El trabajo de Pääbo ha supuesto aquí un
cambio decisivo. La posibilidad de conocer genomas antiguos que se nos brinda ahora está
permitiendo describir nuevas especies a partir de los datos genéticos: en el
año 2008 se descubrió, en las cuevas de Denisova, al sur de Siberia, un pequeño
fragmento del hueso de un dedo. El estudio de su genoma ha permitido saber que
procede de una niña de entre 3 y 5 años perteneciente a una especie hasta
entonces desconocida; poco tiempo después se encontraron dos dientes que
resultaron ser de dos individuos distintos de la misma especie, llamada de
momento -hasta que se alcance un acuerdo entre los especialistas- Denisoviano.

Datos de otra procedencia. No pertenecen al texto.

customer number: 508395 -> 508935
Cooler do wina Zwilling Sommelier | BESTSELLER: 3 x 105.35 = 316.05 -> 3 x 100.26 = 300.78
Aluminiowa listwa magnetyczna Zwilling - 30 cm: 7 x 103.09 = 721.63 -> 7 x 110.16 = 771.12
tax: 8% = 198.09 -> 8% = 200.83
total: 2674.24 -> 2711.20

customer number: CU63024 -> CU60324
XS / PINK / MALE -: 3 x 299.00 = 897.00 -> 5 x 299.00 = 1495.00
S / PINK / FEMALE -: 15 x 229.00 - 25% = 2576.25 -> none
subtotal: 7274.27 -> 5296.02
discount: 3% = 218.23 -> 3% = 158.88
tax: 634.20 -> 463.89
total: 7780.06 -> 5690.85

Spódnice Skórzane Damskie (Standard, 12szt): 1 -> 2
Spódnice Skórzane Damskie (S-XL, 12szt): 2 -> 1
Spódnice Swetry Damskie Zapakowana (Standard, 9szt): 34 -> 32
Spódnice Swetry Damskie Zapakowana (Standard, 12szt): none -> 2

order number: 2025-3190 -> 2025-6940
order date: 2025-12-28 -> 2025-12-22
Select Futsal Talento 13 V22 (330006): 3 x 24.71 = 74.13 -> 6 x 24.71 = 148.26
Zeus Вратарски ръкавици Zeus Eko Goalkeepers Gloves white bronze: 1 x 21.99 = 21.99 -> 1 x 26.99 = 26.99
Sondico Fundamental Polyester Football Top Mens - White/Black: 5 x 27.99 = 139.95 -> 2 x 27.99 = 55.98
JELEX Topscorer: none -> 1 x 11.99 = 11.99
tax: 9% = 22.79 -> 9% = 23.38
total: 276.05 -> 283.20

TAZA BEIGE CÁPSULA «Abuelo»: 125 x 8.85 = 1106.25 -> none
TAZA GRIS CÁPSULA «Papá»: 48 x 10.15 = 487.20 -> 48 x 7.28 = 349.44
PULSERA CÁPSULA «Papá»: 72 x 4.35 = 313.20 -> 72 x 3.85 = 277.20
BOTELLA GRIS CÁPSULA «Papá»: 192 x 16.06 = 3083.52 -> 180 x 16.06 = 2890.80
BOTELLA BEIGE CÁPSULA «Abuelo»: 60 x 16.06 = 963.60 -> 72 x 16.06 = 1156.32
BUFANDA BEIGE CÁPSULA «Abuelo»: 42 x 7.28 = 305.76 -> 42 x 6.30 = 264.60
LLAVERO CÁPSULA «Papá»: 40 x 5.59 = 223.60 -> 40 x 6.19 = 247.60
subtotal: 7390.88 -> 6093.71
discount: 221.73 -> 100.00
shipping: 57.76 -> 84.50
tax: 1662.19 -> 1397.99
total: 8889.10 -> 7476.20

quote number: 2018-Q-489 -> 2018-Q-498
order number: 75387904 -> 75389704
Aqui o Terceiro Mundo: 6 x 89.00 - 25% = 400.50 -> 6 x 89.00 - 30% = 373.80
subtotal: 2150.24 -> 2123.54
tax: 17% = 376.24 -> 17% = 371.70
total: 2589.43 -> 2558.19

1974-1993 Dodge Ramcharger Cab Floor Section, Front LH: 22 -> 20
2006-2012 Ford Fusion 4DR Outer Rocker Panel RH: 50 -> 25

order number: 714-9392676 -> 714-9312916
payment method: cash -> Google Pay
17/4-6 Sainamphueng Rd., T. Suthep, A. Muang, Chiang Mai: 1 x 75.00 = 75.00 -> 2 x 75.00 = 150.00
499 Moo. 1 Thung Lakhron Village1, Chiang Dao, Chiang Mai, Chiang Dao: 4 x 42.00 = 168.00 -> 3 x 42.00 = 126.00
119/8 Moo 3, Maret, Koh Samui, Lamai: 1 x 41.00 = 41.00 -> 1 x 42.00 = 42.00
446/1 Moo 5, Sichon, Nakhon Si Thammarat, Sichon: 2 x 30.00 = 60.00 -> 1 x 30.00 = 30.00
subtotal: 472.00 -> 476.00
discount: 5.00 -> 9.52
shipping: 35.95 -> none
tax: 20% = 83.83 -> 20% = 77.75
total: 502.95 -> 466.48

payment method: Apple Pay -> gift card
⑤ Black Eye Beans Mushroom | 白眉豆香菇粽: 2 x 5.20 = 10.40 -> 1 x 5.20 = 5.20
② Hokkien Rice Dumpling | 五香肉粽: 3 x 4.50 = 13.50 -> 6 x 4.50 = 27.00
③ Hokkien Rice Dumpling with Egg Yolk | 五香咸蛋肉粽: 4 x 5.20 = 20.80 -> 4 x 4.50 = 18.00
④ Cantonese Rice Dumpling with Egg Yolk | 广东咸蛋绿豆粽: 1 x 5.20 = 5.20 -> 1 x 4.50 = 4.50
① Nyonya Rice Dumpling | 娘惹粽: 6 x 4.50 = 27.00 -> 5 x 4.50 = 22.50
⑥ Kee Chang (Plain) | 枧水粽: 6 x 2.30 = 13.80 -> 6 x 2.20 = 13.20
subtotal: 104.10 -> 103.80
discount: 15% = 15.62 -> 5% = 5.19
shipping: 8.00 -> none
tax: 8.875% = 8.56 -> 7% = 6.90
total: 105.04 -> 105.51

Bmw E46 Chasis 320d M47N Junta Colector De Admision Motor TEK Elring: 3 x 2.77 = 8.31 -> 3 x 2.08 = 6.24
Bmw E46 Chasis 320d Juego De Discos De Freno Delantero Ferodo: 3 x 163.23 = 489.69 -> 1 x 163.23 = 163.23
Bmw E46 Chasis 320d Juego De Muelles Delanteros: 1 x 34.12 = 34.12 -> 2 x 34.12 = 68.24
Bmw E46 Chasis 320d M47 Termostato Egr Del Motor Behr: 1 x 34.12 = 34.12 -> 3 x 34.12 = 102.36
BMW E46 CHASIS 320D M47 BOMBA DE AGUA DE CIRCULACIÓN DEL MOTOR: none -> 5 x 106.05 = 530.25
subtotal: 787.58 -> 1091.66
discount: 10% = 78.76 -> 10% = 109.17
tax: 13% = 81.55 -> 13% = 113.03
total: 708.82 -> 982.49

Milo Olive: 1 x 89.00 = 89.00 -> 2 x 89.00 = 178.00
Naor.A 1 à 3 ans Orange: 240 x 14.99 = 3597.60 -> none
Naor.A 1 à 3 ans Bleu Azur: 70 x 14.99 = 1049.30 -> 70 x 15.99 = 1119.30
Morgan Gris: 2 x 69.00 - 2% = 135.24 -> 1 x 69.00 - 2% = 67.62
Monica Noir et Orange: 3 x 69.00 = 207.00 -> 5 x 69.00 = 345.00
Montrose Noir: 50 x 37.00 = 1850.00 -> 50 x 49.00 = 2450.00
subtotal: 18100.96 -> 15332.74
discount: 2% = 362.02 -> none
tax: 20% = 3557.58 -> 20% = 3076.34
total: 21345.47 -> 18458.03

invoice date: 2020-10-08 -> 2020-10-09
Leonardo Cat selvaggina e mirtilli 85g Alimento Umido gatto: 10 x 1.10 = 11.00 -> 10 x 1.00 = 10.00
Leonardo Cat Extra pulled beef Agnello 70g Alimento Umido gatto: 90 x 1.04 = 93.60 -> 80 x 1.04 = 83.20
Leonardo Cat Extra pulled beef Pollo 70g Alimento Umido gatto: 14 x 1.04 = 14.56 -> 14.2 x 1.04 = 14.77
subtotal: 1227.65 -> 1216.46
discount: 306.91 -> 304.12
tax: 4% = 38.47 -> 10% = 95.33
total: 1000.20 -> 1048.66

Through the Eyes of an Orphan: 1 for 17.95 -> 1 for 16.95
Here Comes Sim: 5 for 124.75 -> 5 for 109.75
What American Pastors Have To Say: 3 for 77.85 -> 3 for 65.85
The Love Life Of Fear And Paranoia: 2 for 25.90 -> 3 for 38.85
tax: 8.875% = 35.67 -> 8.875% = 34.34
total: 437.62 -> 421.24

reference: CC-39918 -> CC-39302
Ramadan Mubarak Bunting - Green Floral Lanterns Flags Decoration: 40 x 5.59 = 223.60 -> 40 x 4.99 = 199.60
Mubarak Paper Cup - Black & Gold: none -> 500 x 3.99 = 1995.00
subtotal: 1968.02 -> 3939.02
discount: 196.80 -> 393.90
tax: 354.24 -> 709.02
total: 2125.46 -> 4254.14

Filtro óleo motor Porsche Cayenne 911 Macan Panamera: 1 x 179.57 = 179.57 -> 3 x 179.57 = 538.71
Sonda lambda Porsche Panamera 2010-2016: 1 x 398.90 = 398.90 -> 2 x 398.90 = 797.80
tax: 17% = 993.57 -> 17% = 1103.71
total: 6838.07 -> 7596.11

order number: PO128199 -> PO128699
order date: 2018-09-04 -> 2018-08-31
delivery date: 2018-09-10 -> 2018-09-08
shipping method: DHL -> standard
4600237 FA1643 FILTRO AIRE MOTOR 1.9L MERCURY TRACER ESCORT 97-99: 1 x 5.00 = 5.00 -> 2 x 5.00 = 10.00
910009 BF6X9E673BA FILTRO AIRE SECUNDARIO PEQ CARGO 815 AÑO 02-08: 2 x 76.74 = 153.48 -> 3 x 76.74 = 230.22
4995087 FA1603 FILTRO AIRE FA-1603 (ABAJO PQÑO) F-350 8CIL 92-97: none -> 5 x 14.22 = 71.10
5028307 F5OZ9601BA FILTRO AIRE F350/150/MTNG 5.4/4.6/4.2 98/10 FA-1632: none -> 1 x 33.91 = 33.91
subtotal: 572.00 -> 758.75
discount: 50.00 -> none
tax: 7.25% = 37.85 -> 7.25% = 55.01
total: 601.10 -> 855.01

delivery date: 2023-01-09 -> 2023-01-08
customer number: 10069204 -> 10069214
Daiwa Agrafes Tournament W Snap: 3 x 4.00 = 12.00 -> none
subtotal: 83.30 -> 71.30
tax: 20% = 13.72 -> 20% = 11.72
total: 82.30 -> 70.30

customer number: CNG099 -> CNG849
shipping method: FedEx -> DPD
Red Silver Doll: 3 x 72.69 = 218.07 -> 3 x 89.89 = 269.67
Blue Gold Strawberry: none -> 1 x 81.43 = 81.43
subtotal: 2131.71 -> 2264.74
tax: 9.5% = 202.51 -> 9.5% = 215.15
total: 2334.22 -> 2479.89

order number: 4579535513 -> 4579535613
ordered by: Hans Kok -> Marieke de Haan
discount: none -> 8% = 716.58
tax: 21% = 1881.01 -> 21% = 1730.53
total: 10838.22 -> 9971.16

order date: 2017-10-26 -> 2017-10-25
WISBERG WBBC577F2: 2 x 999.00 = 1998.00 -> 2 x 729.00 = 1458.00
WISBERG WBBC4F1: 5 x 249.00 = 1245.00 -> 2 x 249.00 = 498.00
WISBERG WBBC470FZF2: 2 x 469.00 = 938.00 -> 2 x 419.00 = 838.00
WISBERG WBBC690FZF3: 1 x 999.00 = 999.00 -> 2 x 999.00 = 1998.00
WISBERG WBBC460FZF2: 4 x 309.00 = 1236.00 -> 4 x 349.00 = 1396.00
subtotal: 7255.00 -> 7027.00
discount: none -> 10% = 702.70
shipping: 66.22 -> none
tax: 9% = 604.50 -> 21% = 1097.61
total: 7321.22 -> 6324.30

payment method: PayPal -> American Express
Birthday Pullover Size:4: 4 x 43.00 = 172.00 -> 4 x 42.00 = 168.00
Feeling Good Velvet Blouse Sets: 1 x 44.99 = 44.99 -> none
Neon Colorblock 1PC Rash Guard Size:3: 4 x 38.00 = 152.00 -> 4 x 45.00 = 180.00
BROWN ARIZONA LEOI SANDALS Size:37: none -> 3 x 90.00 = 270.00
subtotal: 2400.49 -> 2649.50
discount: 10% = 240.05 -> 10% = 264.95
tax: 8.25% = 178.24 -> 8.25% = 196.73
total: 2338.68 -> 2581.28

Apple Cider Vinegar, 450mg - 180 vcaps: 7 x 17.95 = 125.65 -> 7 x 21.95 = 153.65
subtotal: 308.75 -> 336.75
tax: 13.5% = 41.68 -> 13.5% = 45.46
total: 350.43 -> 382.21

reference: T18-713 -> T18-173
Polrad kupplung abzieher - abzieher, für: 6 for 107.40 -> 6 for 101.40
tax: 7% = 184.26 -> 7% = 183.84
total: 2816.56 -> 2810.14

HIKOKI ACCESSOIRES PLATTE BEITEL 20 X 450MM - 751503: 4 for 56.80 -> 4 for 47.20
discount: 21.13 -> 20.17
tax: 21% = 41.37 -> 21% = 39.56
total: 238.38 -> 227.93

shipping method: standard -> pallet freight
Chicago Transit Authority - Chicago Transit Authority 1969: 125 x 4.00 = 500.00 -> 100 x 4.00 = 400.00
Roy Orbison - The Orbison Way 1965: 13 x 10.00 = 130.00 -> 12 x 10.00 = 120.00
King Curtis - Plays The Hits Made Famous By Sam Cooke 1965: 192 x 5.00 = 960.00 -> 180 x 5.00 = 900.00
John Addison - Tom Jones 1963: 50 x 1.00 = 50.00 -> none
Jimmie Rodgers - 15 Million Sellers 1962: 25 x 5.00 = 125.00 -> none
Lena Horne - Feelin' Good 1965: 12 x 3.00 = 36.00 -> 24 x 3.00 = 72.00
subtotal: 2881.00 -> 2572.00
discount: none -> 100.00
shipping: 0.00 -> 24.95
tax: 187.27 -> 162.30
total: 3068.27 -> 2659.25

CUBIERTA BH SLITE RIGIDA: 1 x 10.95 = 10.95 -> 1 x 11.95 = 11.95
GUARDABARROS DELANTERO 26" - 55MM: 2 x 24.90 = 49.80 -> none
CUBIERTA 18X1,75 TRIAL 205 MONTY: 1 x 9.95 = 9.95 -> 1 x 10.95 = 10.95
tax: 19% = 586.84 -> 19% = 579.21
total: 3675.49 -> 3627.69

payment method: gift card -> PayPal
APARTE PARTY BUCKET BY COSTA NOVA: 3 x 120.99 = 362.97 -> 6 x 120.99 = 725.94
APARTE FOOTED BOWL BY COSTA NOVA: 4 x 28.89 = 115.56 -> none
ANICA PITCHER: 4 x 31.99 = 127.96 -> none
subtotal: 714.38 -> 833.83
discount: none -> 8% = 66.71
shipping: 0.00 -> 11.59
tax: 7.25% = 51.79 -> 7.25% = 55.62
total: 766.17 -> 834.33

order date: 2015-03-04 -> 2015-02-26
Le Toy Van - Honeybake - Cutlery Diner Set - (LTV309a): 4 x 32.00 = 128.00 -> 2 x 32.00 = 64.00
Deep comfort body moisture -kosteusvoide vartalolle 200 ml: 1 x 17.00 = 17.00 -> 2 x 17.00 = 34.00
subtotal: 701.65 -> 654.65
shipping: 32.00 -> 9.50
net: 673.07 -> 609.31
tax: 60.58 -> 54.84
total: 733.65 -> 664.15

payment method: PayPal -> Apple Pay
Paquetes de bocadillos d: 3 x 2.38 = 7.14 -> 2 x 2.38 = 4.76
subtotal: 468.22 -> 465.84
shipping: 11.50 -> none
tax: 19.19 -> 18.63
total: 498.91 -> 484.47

Y a partir de su genoma, comparando con poblaciones humanas actuales, se sabe ahora que el
denisoviano se separó del neandertal después de que lo hiciera nuestra especie,
y que, en su emigración hacia el este, siguió una ruta costera por el sur de
Asia y alcanzó las islas Filipinas y Australia. Nada de todo esto se habría
podido conocer si los estudiosos se hubieran limitado a discutir sobre formas,
perfiles, orificios y crestas.
El doctor Pääbo ha descubierto nuevos
caminos para el conocimiento de nuestro pasado. Y sus discípulos en distintos
lugares del mundo están ya explorando esos caminos.